Evolution of watches
In the grand scheme of things, the wristwatch isn't really all that much older than the computer. Watches started to make a regular appearance on wrists only after World War I, when army officers found early models - they looked like pocket watches attached to a wrist strap - better for synchronising movements, and much more efficient than digging in uniform pockets and inside greatcoats.
Civilians caught on in the 1920s. And the high-tech fantasy of strapping a smart piece of technology onto one's wrist kicked in in the 1930s, with comic-strip detective Dick Tracy and his two-way wrist radio. It has floated in and out of pop culture ever since.
But for all the fictional visions of the super-smart watch, there have been enough failed real-world products to fill a display case.
In 1972, for example, chipmaker Intel Corp. became convinced that digital watches would become a new high-tech business requiring innovative microchips. So the company acquired a watchmaker called Microma.
The watches were of notoriously poor quality, and when competitors began selling digital watches for $10, Intel quickly jumped out of the business. Intel co-founder Gordon Moore still occasionally wears his Microma, which he refers to as his "$15 million watch,'' a not-so-subtle reference to how much the foray into watches cost the company.
Hewlett Packard Co. tried its hand at a calculator-watch instrument in 1977, the HP-01, which sold poorly, for a whopping $650 ($750 if you wanted the gold version). "Clumsy and cumbersome - long on technology and short on fashion'' was how HP co-founder David Packard remembered the product in his memoirs.
Jump forward a couple of decades to 1999, when HP chief executive Carly Fiorina announced that HP and Swatch would make a new Internet-enabled timepiece to deliver customised news to its wearer - a description that sounds pretty similar to the new Microsoft watches. No such watch was ever released, and the company was mum on that product's fate last week.
There are even current examples on the market, a Speedpass watch from Timex (a swipe of the wrist buys gas at Mobil or Exxon or a hamburger and fries at McDonald's) and Casio's wrist camera/watch, electronic memo pad/watch and TV remote control/watch, of all things.
Using SPOT technology, Microsoft's high-tech watch wearers would receive news and instant messages by picking up customised information transmitted on FM radio waves on a nationwide network that Microsoft is in the process of building by leasing airwave space from radio stations in major cities. This would entail a subscription service, with a monthly fee.
Three watchmakers, Fossil, Citizen and the Finnish company Suunto, have signed on to make SPOT watches, which should be available starting in the holiday season of this year. Microsoft has said the watches will start at about $150, though it hasn't announced what the monthly or yearly price will be to subscribe to the network service.
This new revenue stream would depend on nothing less than changing the very way people think about time. "We're trying to expand the notion of time so that people think not just of time, but to the things that time is linked to,'' Mitchell said.

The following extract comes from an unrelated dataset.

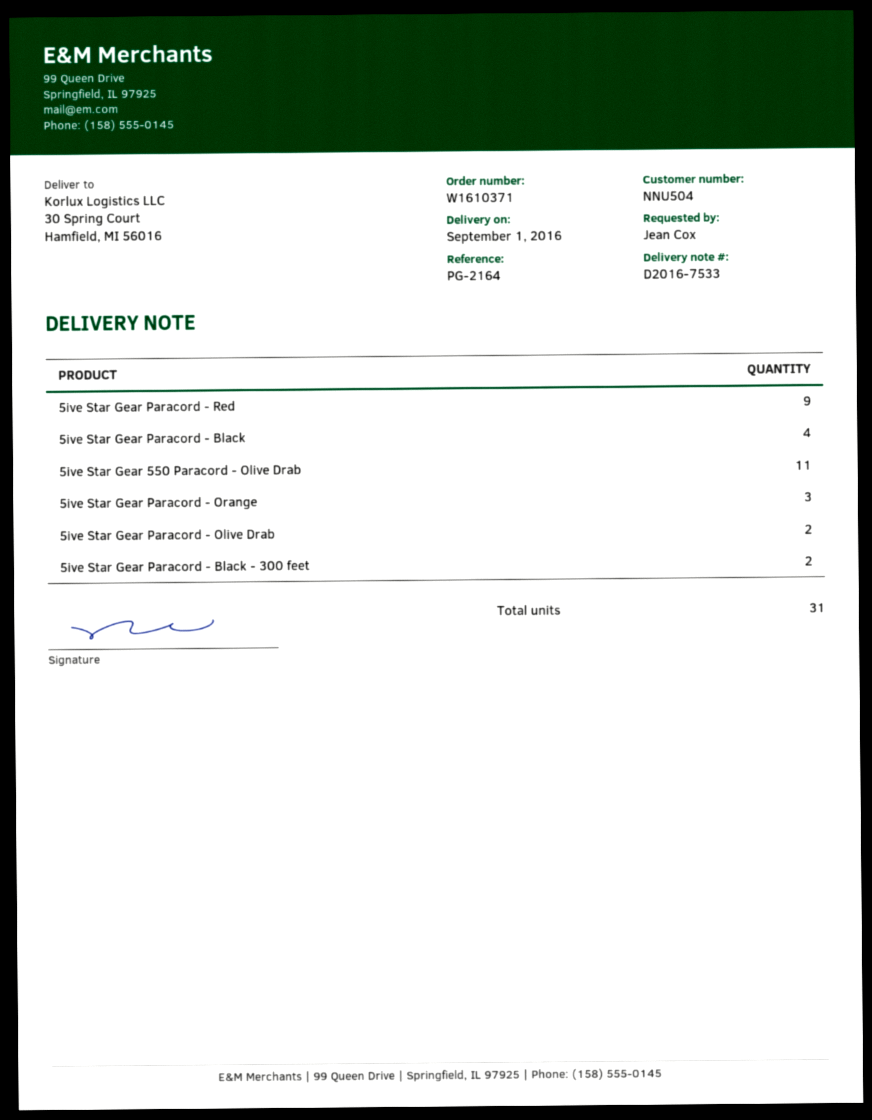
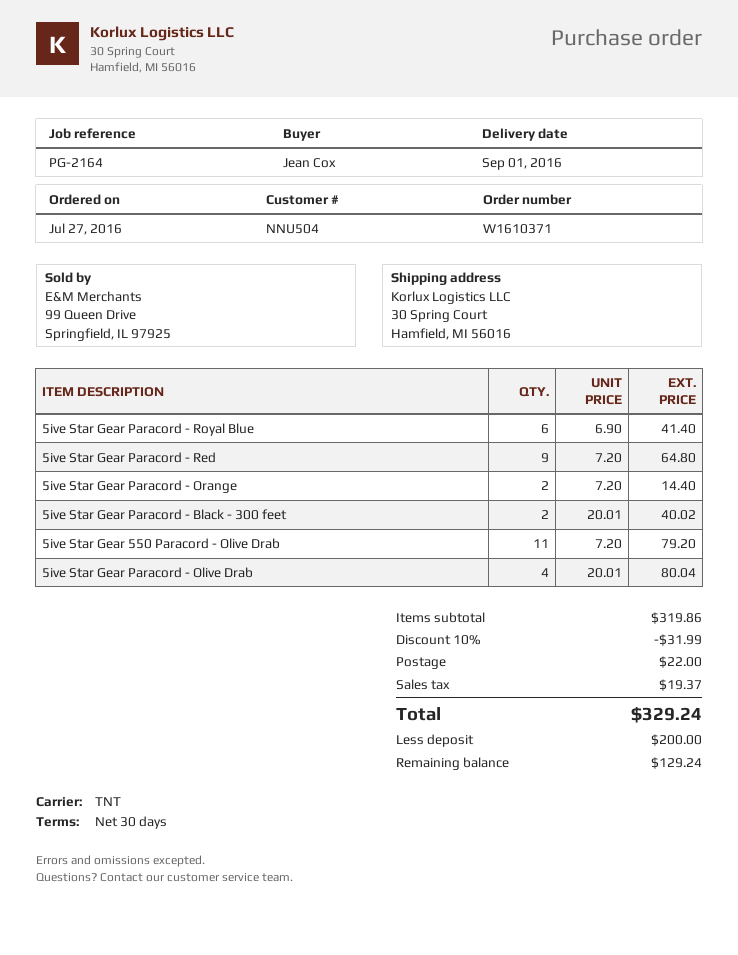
5ive Star Gear Paracord - Black: 4 -> none
5ive Star Gear Paracord - Orange: 3 -> 2
5ive Star Gear Paracord - Olive Drab: 2 -> 4
5ive Star Gear Paracord - Royal Blue: none -> 6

In other words, people don't care that it's 12:40pm, they care about the fact that they have got a meeting across town in 20 minutes. Having timely information on your wrist, such as traffic conditions or weather, could be just as important as knowing the clock time, he argues.
Mitchell, as it happens, was a key player in an earlier attempt to wed the computer to the wristwatch. The first product he worked on at Microsoft was the Timex Data Link watch in the early 1990s, which stored appointments and messages. To sync it up with their computers, users had to hold the watch up to their computer screen, which transmitted information to the watch by flashing a series of bar codes.
Timex is sitting out on SPOT watches for now, however. Wilson Keithline, director of advanced development at Timex, said the company rejected a partnership with Microsoft on this technology to focus on its own attempts at advanced watch products, such as the Speedpass watch.
One potential customer
Much of Mitchell's work comes down to one potential customer: his boss, Steve Ballmer, chief executive of Microsoft. Ballmer, head of the world's most powerful tech company, doesn't wear a watch and doesn't carry a cell phone - because he doesn't like to be interrupted.
"He will point at his wrist during meetings and say, 'Still no watch here!''' said Mitchell.
Ballmer has promised the SPOT development team he will start wearing a SPOT watch if it lets his administrative assistant unobtrusively message him during meetings and lets him follow baseball games on the fly.
Fossil has developed a watch that uses Palm software, effectively making the watch a personal digital assistant. The Wrist PDA, as Fossil calls it, is scheduled for release late this spring.
Analyst reaction on whether this technology could be another success for Microsoft has been somewhat muted. Given the history of smart watches, it's certainly safer to be pessimistic.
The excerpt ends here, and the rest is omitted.